### Exercise goal
For each line below, check for the word "radius", then state how many lines contain it, with no other output.

━━━ Extracted data ━━━

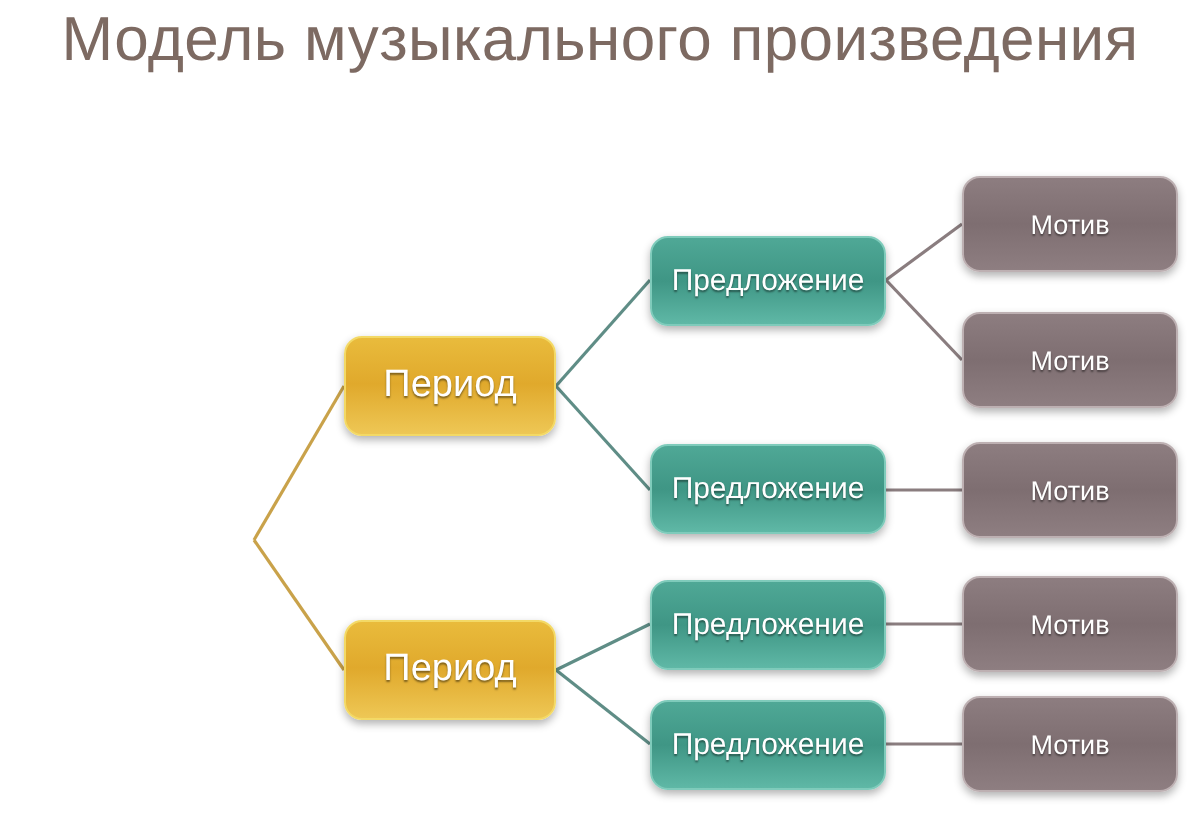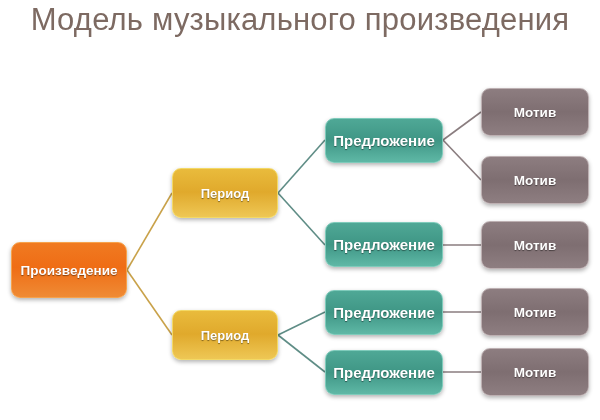--- a/index.html
+++ b/index.html
@@ -8,28 +8,28 @@
   #stage{position:relative;width:600px;height:420px;}
 
   #title{position:absolute;left:0;top:2px;width:600px;text-align:center;
          font-size:31px;line-height:36px;color:#7d6a62;font-weight:400;
          letter-spacing:.2px;}
 
   svg#wires{position:absolute;left:0;top:0;width:600px;height:420px;}
 
   .node{position:absolute;box-sizing:border-box;display:flex;
         align-items:center;justify-content:center;text-align:right;
-        color:#ffffff;font-weight:bold;border-radius:9px;
+        color:#ffffff;font-weight:normal;border-radius:9px;
         text-shadow:0 1px 1px rgba(0,0,0,.45);}
 
   .n-work{background:linear-gradient(to bottom,#f07a21 0%,#ef6d15 45%,#ef8b35 100%);
           border:1.6px solid #f7a24b;font-size:13.5px;
           box-shadow:0 2px 4px rgba(0,0,0,.30);}
   .n-period{background:linear-gradient(to bottom,#e9bb3c 0%,#e0a92c 48%,#eec755 100%);
-            border:1.6px solid #f3d966;font-size:13px;
+            border:1.6px solid #f3d966;font-size:19px;
             box-shadow:0 2px 4px rgba(0,0,0,.30);}
   .n-sentence{background:linear-gradient(to bottom,#4fa896 0%,#3f9685 50%,#5fb8a6 100%);
               border:1.6px solid #7fcbbb;font-size:15px;
               box-shadow:0 2px 4px rgba(0,0,0,.30);}
   .n-motive{background:linear-gradient(to bottom,#8d7d80 0%,#7e6e71 50%,#8e7e81 100%);
             border:1.6px solid #bdb0b2;font-size:13.5px;
             box-shadow:0 2px 4px rgba(0,0,0,.30);}
 </style>
 </head>
 <body>
@@ -49,23 +49,20 @@
     <path d="M278 335 L325 312" stroke="#5f8d86" stroke-width="1.6" fill="none"></path>
     <path d="M278 335 L325 372" stroke="#5f8d86" stroke-width="1.6" fill="none"></path>
 
     <path d="M443 140 L481 112" stroke="#8a7d7f" stroke-width="1.6" fill="none"></path>
     <path d="M443 140 L481 180" stroke="#8a7d7f" stroke-width="1.6" fill="none"></path>
     <path d="M443 245 L481 245" stroke="#8a7d7f" stroke-width="1.6" fill="none"></path>
     <path d="M443 312 L481 312" stroke="#8a7d7f" stroke-width="1.6" fill="none"></path>
     <path d="M443 372 L481 372" stroke="#8a7d7f" stroke-width="1.6" fill="none"></path>
   </svg>
 
-  <div class="node n-work" style="left:11px;top:242px;width:116px;height:56px;">
-    <span>Произведение</span>
-  </div>
 
   <div class="node n-period" style="left:172px;top:168px;width:106px;height:50px;">
     <span>Период</span>
   </div>
   <div class="node n-period" style="left:172px;top:310px;width:106px;height:50px;">
     <span>Период</span>
   </div>
 
   <div class="node n-sentence" style="left:325px;top:118px;width:118px;height:45px;">
     <span>Предложение</span>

━━━

### Completed task
2